I'll see what I can do,” he said quietly, and then told Tommy to put her to bed for two days. No work, no fun, no sex, no skating.

“Yes, sir,” he said, helping her to the car, and holding her tight so she didn't slip on any icy patches. He asked her then what she and the doctor had been talking about. They had both looked very serious when he came back to get her.

“He said he'd help me find a family for the baby.” She didn't say anything else to him, and she was startled to realize that he was driving her to his house, not her own. “Where are we going?” she said, still looking upset. It wasn't a happy thought, giving up her baby, even if she knew it was the right thing. She knew it was going to be very painful.

“I called Mom,” he explained. “The doctor said you can only get up for meals. Otherwise you have to stay in bed. So I asked Mom if you could spend the weekend.”

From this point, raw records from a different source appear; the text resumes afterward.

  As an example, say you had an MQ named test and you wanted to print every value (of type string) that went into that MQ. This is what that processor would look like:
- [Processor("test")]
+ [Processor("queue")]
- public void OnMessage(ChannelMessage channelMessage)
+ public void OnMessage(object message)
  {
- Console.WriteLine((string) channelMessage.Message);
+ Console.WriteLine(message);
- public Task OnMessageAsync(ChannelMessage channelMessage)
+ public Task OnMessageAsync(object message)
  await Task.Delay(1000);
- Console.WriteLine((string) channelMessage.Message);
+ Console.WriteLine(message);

“Oh no …you can't do that … I couldn't …where would I …” She seemed distraught, not wanting to impose on them, but it was all arranged, and his mother hadn't hesitated for a second. Though she had been horrified by how foolish they had been to go skating.

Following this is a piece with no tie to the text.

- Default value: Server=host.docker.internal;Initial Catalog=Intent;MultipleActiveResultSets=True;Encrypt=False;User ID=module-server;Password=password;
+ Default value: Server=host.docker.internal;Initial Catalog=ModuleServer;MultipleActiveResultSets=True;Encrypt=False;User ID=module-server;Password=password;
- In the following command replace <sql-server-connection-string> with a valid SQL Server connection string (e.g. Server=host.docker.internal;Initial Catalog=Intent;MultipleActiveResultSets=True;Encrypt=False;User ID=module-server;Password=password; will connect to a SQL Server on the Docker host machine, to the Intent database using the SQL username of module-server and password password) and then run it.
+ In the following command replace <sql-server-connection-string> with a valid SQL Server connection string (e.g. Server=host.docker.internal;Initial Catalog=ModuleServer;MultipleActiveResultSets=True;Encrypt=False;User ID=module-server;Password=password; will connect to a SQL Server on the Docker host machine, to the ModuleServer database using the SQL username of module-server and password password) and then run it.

“It's all right, Maribeth,” Tommy said calmly. “She said you can stay in Annie's room.” There was the faintest catch in his voice as he said it. No one had been in that room in eleven months, but his mother had offered it, and when they arrived, the bed was made, the sheets were fresh, and his mother had a steaming cup of hot chocolate ready.

“Are you all right?” she asked, deeply concerned. Having had several miscarriages, she didn't want anything like that to happen to Maribeth, particularly at this stage. “How could you be so foolhardy? You're lucky she didn't lose the baby,” she scolded Tommy. But they were both young, and as she scolded them, they looked like children.

And in the pink nightgown Liz loaned her, in the narrow bed in Annie's room, Maribeth looked more like a little girl than ever. Her bright red hair hung in long braids, and all of Annie's dolls sat gazing at her from around the room. She slept for hours that afternoon, until Liz came to check on her, and ran a hand across her cheek to make sure she didn't have a fever. Liz had called Dr. MacLean herself and been reassured to hear that he didn't think she'd done any harm to the baby.

“They're so young,” he smiled as he talked to her, and then said he thought it was too bad she was giving up the baby, but he didn't want to say more. He didn't want Liz to think he was intruding. “She's a nice girl' he said thoughtfully, and Liz agreed, and then went to check on her. Maribeth was just stirring and she said her headache was better. But she still felt guilty about being in that room. More than anything, she didn't want to upset them.

But Liz was surprised how good it felt to be back in Annie's room, sitting on the bed again, and looking into Maribeth's big green eyes. She looked hardly older than Annie.

“How do you feel?” Liz asked her in a whisper. She had slept for almost three hours, while Tommy played ice hockey and left her with his mother.

“Kind of achy, and stiff, but better, I think. I was so scared when I fell. I really thought I might have killed the baby … it didn't move at all for a while …and Tommy was yelling at me … it was awful.”